A key disadvantage of Python is the Global Interpreter Lock and it’s implications on threading. For example, the GIL guarantees that all threads run on one core which, in many senses, makes threading pointless.
Java implements true threading in the JVM, meaning that a comm thread can be in a wait state and other stuff continue unabated.
I’m curious about the Java implementation of Ray. Does it support full Java threading?
I think I’ve detected some footprints of Python in the Java implementation. Is that an error on my part? If not, where does it show up?
A white paper on the Java implementation would be very useful, describing the spin-up of JVM’s on remote nodes.

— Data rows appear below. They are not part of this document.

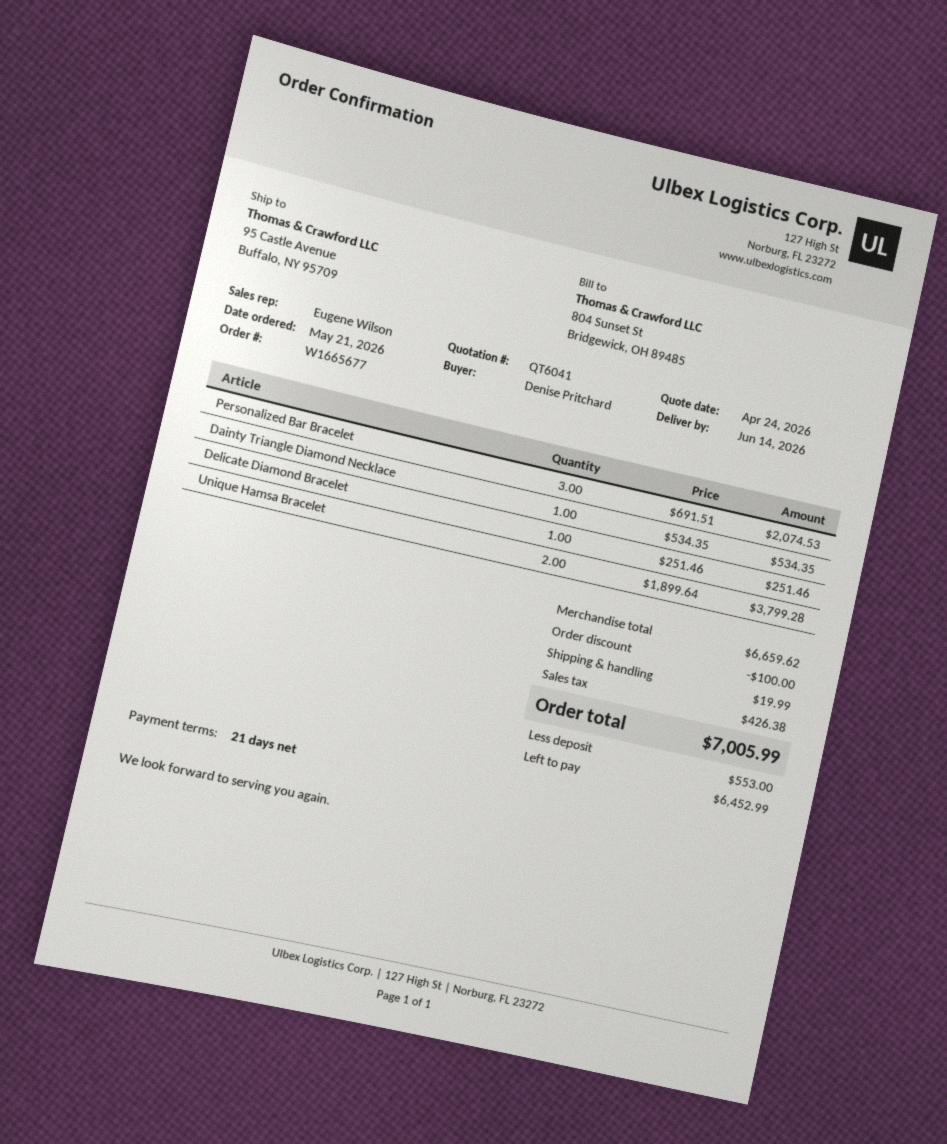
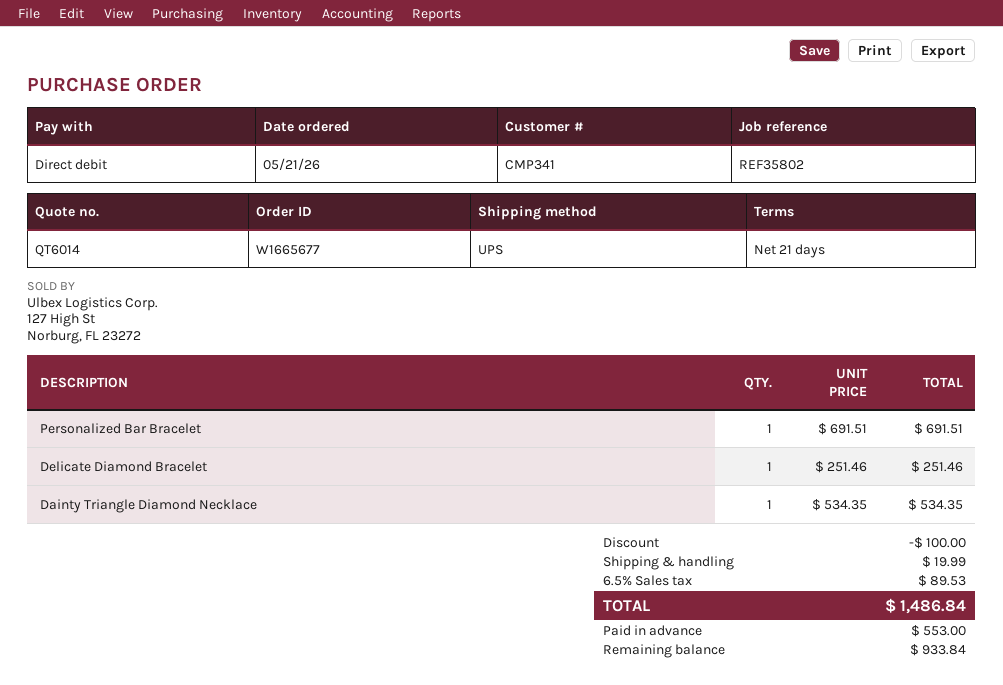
quote number: QT6041 -> QT6014
Personalized Bar Bracelet: 3 x 691.51 = 2074.53 -> 1 x 691.51 = 691.51
Unique Hamsa Bracelet: 2 x 1899.64 = 3799.28 -> none
tax: 426.38 -> 89.53
total: 7005.99 -> 1486.84
balance: 6452.99 -> 933.84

Yup, multiple Ray Java “worker processes” can live within a single jvm (this essentially comes with all the benefits and shortcomings you can imagine). In general, Ray shouldn’t interfere with other code you write (including spawning new threads).
There are definitely traces of python and cython in the java worker, but I think they’re mostly confined to the startup/bootstrapping process, or abstracted behind the core worker.
I’m not sure we have a paper that does a deep dive on the ray and java (cc @raulchen )
AFIAK, the footprint of Python comes from Java calling the ray CLI to start background cluster and bootstrap other processes like raylet, gcs, etc. The CLI is implemented in Python. It won’t actually use Python for any compute though.
Also about threading, Ray’s workers are implemented with cpp backend + frontend (python or Java). cpp backend is called a “core worker”, and each core worker process can have multiple core worker threads (and for python it is 1, and in Java, it is bigger than that).
I suppose, then, that in a distributed environment, each host must still have the same version of python installed, even when the application code is Java.
Is there a restriction that each host also run the same version of Java? I’m running SE15, but I can’t guarantee that all hosts run SE15.
Let me explain about multi-threading in Java workers first.
Users can definitely spawn JVM threads in Java code. There’s no such restriction in Ray Java.
We also provide another kind of multi-threading feature in Ray Java (let’s call it multi-worker Java) by allowing running multiple workers in a single Java process, which means that you can run multiple tasks or actors in the same process. This is mainly aimed to mitigate JVM memory overhead and to allow sharing large-memory static variables between actors. However, this feature is now disabled by default due to some lifetime management issues. (e.g. If you call actor.kill(), the whole process will be killed, so all tasks and actors running on this process will be aborted.)
Also, if you want to spawn your own threads and invoke Ray Java API in your own threads while the multi-worker Java feature is turned on, you’ll need to use Ray.getAsyncContext() and Ray.setAsyncContext() to pass Ray thread context between threads, otherwise Ray will throw an exception when you invoke Ray Java API in your own threads because Ray doesn’t know which worker the current thread belongs to.
I don’t suggest using the multi-worker Java feature unless you know there’s a huge benefit to your application and you know all the cons. If you still want to try this feature, you can set ray.job.num-java-workers-per-process (not exposed in doc) to, let’s say 5, to run 5 workers in a Java process. See Configuring Ray — Ray v1.1.0 about how to configure Java driver options.
Now the Java version question. Ray Java requires Java 8 or higher version, but we only test it on Java 8 and Java 11. Ideally, you should be able to use different JVM versions on different nodes. AFAIK, there’s no JVM version restriction on node-to-node communication or serialization. But we haven’t tested this either. Please let me know the result if you tried.